How to complete this task:
Find the lines holding the string "margin" in the data, then copy all of them.

======== Stored data

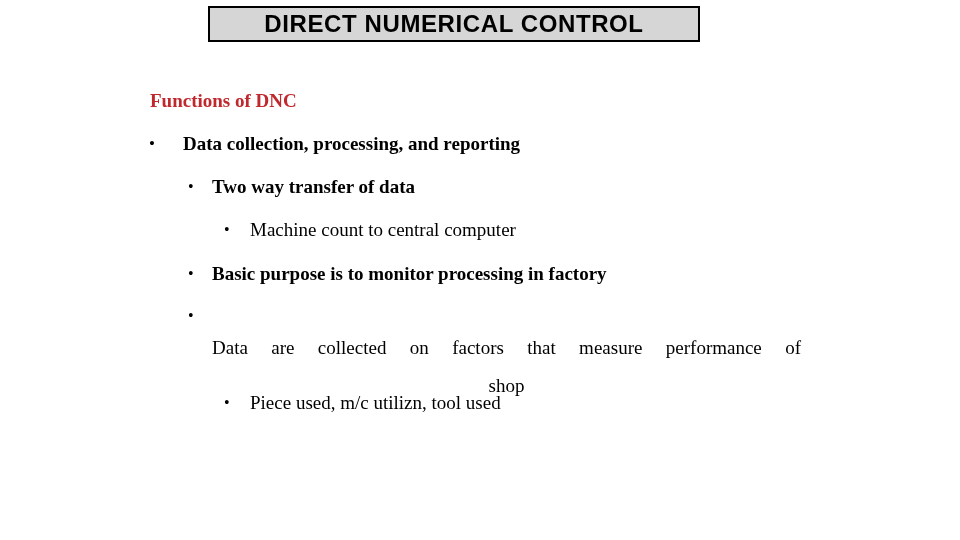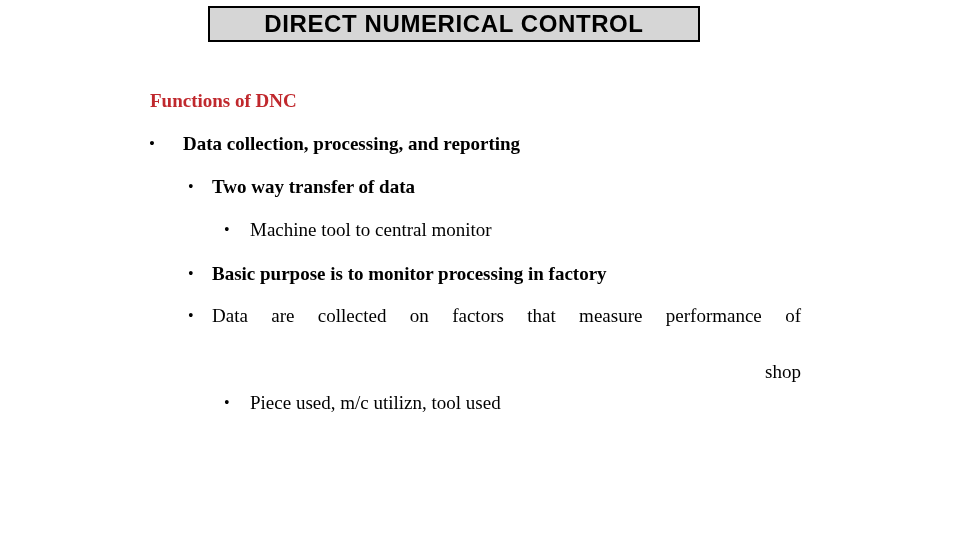--- a/index.html
+++ b/index.html
@@ -106,25 +106,26 @@
     font-size: 19px;
     line-height: 22px;
     color: #000000;
     text-align: justify;
   }
   .justified-block .jline1 {
     display: block;
     text-align: justify;
     text-align-last: justify;
     white-space: normal;
+    margin-top: 32px;
   }
   .justified-block .jline2 {
     display: block;
-    margin-top: 34px;
-    text-align: right;
+    margin-top: 16px;
+    text-align: center;
   }
   .justified-mark {
     position: absolute;
     left: 188px;
     top: 305px;
     font-size: 16px;
     line-height: 22px;
     color: #000000;
   }
 </style>
@@ -146,21 +147,21 @@
       <span class="bullet-text" style="top:0px;">Data collection, processing, and reporting</span>
     </div>
 
     <div class="bullet-line lvl2" style="top:176px;">
       <span class="bullet-mark" style="top:0px;">•</span>
       <span class="bullet-text" style="top:0px;">Two way transfer of data</span>
     </div>
 
     <div class="bullet-line lvl3" style="top:219px;">
       <span class="bullet-mark" style="top:0px;">•</span>
-      <span class="bullet-text" style="top:0px;">Machine tool to central monitor</span>
+      <span class="bullet-text" style="top:0px;">Machine count to central computer</span>
     </div>
 
     <div class="bullet-line lvl2" style="top:263px;">
       <span class="bullet-mark" style="top:0px;">•</span>
       <span class="bullet-text" style="top:0px;">Basic purpose is to monitor processing in factory</span>
     </div>
 
     <span class="justified-mark">•</span>
     <div class="justified-block">
       <span class="jline1">Data are collected on factors that measure performance of</span>

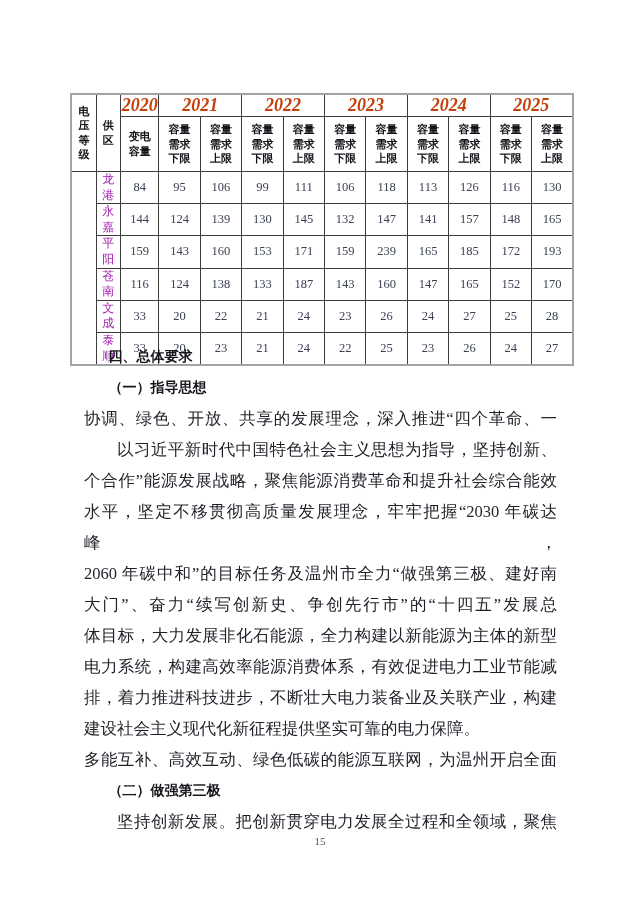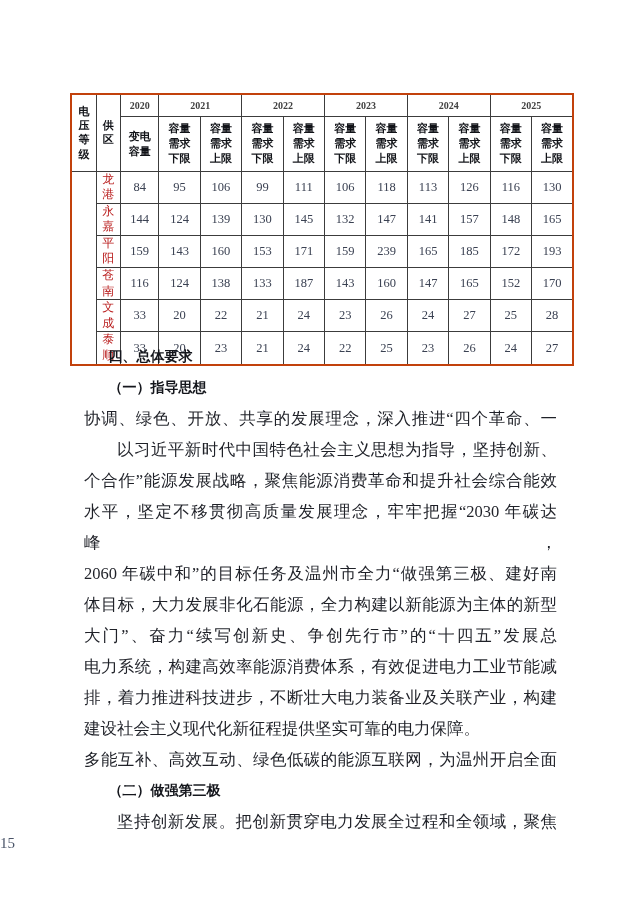--- a/index.html
+++ b/index.html
@@ -17,37 +17,38 @@
   .table-wrap {
     position: absolute;
     left: 70px;
     top: 93px;
     width: 504px;
   }
   table.cap {
     border-collapse: collapse;
     table-layout: fixed;
     width: 100%;
-    border: 2px solid #c2410c;
+    border: 2px solid #a3a3a3;
   }
   table.cap th, table.cap td {
     border: 1px solid #3c3c3c;
     padding: 0;
     text-align: center;
     vertical-align: middle;
     overflow: hidden;
   }
   tr.year-row { height: 22px; }
   tr.sub-row  { height: 55px; margin-left: 20px; }
   tr.data-row { height: 28px; }
   .year {
     font-family: "Liberation Serif", "DejaVu Serif", serif;
     font-weight: bold;
-    font-size: 10px;
-    color: #404040;
+    font-size: 18px;
+    color: #c2410c;
+    font-style: italic;
   }
   .cjk-head {
     font-family: "Liberation Sans", "DejaVu Sans", sans-serif;
     font-weight: bold;
     font-size: 11px;
     line-height: 1.35;
     color: #111318;
   }
   .stack {
     display: inline-block;
@@ -57,21 +58,21 @@
   }
   .wrap2 {
     display: inline-block;
     width: 2.1em;
     word-break: break-all;
   }
   .region {
     font-family: "Liberation Sans", "DejaVu Sans", sans-serif;
     font-weight: normal;
     font-size: 12px;
-    color: #b91c1c;
+    color: #a21caf;
   }
   td.num {
     font-family: "Liberation Serif", "DejaVu Serif", serif;
     font-size: 12.5px;
     color: #3a4152;
   }
 
   
   .text-block {
     position: absolute;
@@ -99,23 +100,23 @@
     text-align: justify;
     text-align-last: justify;
   }
   .line.indent { text-indent: 2em; }
 
   .page-number {
     position: absolute;
     top: 835px;
     left: 0;
     width: 100%;
-    text-align: left;
-    font-family: "Liberation Serif", "DejaVu Serif", serif;
-    font-size: 15px;
+    text-align: center;
+    font-family: "Liberation Serif", "DejaVu Serif", serif;
+    font-size: 11px;
     color: #4a5468;
   }
 </style>
 </head>
 <body>
 
 <div class="page">
 
   <div class="table-wrap">
     <table class="cap">
@@ -249,22 +250,22 @@
 
   <div class="text-block">
     <div class="heading">四、总体要求</div>
     <div class="heading">（一）指导思想</div>
     <div id="para1">
         <div class="line j">协调、绿色、开放、共享的发展理念，深入推进“四个革命、一</div>
         <div class="line j indent">以习近平新时代中国特色社会主义思想为指导，坚持创新、</div>
         <div class="line j">个合作”能源发展战略，聚焦能源消费革命和提升社会综合能效</div>
         <div class="line j">水平，坚定不移贯彻高质量发展理念，牢牢把握“2030 年碳达峰，</div>
         <div class="line j">2060 年碳中和”的目标任务及温州市全力“做强第三极、建好南</div>
+        <div class="line j">大门”、奋力“续写创新史、争创先行市”的“十四五”发展总</div>
         <div class="line j">体目标，大力发展非化石能源，全力构建以新能源为主体的新型</div>
-        <div class="line j">大门”、奋力“续写创新史、争创先行市”的“十四五”发展总</div>
         <div class="line j">电力系统，构建高效率能源消费体系，有效促进电力工业节能减</div>
         <div class="line j">排，着力推进科技进步，不断壮大电力装备业及关联产业，构建</div>
         <div class="line">建设社会主义现代化新征程提供坚实可靠的电力保障。</div>
         <div class="line j">多能互补、高效互动、绿色低碳的能源互联网，为温州开启全面</div>
       </div>
     <div class="heading">（二）做强第三极</div>
     <div id="para2">
         <div class="line j indent">坚持创新发展。把创新贯穿电力发展全过程和全领域，聚焦</div>
       </div>
   </div>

================

Output below:
+    margin-top: 32px;
-    margin-top: 34px;
+    margin-top: 16px;
   tr.sub-row  { height: 55px; margin-left: 20px; }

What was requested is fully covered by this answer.